Lebih lanjut, Drs. Mufi Imron Rosyadi mengajak seluruh pegawai KUA untuk memperkuat komunikasi dengan tokoh agama dan organisasi masyarakat (ormas) di tingkat kecamatan serta aktif memantau kehidupan umat beragama. Hal ini sejalan dengan visi membangun masyarakat berkehidupan religius dan harmonis.
Kegiatan supervisi ini diharapkan dapat mewujudkan KUA yang profesional, akuntabel, dan mampu menjadi garda terdepan dalam mendukung program Keluarga Sakinah.

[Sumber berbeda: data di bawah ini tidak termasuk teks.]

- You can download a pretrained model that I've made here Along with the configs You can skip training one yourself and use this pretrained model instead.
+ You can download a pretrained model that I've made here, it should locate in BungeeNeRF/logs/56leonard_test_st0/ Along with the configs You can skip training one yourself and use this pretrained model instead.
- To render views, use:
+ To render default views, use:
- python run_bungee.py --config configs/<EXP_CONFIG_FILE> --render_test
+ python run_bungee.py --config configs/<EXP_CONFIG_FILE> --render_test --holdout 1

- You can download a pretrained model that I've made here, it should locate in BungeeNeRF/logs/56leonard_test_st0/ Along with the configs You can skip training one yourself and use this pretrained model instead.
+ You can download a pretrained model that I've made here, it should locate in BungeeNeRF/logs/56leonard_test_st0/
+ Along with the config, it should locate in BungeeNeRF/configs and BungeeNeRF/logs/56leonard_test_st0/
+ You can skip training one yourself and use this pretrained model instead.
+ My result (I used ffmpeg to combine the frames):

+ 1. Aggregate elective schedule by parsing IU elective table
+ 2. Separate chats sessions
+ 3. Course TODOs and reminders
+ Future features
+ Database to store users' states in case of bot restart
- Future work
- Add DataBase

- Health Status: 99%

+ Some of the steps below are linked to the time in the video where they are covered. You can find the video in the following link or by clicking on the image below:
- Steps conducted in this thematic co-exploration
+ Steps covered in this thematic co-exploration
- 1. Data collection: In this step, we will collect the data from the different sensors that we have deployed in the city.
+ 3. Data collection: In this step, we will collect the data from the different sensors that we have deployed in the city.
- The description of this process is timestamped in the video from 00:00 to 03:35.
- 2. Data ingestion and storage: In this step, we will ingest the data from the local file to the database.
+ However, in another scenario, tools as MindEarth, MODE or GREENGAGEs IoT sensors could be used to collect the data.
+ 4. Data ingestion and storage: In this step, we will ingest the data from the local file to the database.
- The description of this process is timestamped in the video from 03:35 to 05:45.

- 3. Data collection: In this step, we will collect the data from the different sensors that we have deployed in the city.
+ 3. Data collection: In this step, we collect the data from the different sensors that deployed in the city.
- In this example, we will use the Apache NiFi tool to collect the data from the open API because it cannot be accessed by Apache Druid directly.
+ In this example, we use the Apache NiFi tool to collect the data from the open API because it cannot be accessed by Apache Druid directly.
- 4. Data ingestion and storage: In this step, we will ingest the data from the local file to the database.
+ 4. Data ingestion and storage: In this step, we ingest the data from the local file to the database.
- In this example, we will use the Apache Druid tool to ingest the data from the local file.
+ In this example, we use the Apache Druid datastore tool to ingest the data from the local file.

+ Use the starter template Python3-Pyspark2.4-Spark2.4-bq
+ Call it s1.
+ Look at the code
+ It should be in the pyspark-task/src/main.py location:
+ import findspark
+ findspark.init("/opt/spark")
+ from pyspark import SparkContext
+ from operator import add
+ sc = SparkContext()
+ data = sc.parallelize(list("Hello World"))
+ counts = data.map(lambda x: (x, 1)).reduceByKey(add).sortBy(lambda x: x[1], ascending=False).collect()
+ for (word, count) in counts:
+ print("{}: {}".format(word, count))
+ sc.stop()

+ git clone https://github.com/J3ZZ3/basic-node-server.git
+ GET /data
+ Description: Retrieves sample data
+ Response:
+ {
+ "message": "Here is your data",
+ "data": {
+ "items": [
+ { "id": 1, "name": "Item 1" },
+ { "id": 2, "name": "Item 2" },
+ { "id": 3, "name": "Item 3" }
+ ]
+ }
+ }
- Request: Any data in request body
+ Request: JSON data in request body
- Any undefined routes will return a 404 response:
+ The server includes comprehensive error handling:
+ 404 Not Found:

Dengan layanan yang prima dan berintegritas, KUA diharapkan dapat berkontribusi signifikan terhadap pembinaan keluarga sakinah, mawaddah, dan rahmah di tengah masyarakat.
Pelaksanaan supervisi layanan nikah dan rujuk di KUA ini mengacu pada beberapa peraturan perundang-undangan dan kebijakan kementerian agama, antara lain:
1. Undang-Undang No. 1 Tahun 1974 tentang Perkawinan
Mengatur tata cara perkawinan di Indonesia, termasuk kewenangan KUA dalam pencatatan pernikahan.
2. Peraturan Menteri Agama No. 20 Tahun 2019 tentang Penyelenggaraan Nikah dan Rujuk
Menjabarkan standar layanan nikah dan rujuk yang harus dipenuhi oleh KUA.
3. Peraturan Menteri Agama No. 33 Tahun 2021 tentang Pedoman Pelayanan Terpadu di Kantor Urusan Agama
Mengatur standar pelayanan prima di KUA.
4. Peraturan Menteri Agama No. 9 Tahun 2020 tentang Penguatan Zona Integritas di Lingkungan Kementerian Agama
Mengatur implementasi zona integritas menuju Wilayah Bebas dari Korupsi (WBK) dan Wilayah Birokrasi Bersih dan Melayani (WBBM).
5. Instruksi Menteri Agama tentang Penguatan Program Keluarga Sakinah (KMS)
Memperkuat peran KUA dalam pembinaan keluarga sakinah.
Kegiatan supervisi ini merupakan amanah sekaligus komitmen dari Kementerian Agama Kabupaten Sidoarjo untuk memberikan layanan yang semakin berkualitas, transparan, dan berintegritas. Kepala Kemenag mengajak seluruh unsur di KUA untuk terus meningkatkan kapasitas, menjaga amanah pelayanan, serta berinovasi demi kepuasan masyarakat.
“Kami ingin KUA menjadi garda terdepan dalam membangun keluarga sakinah yang kuat dan masyarakat religius yang harmonis,” ujar Drs. Mufi Imron Rosyadi.
Semangat ini juga didukung dengan penambahan pegawai baru, yang diharapkan dapat meningkatkan kapasitas layanan serta memperkuat sinergi antar seluruh pegawai di lingkungan KUA. Red (sgn/ynr).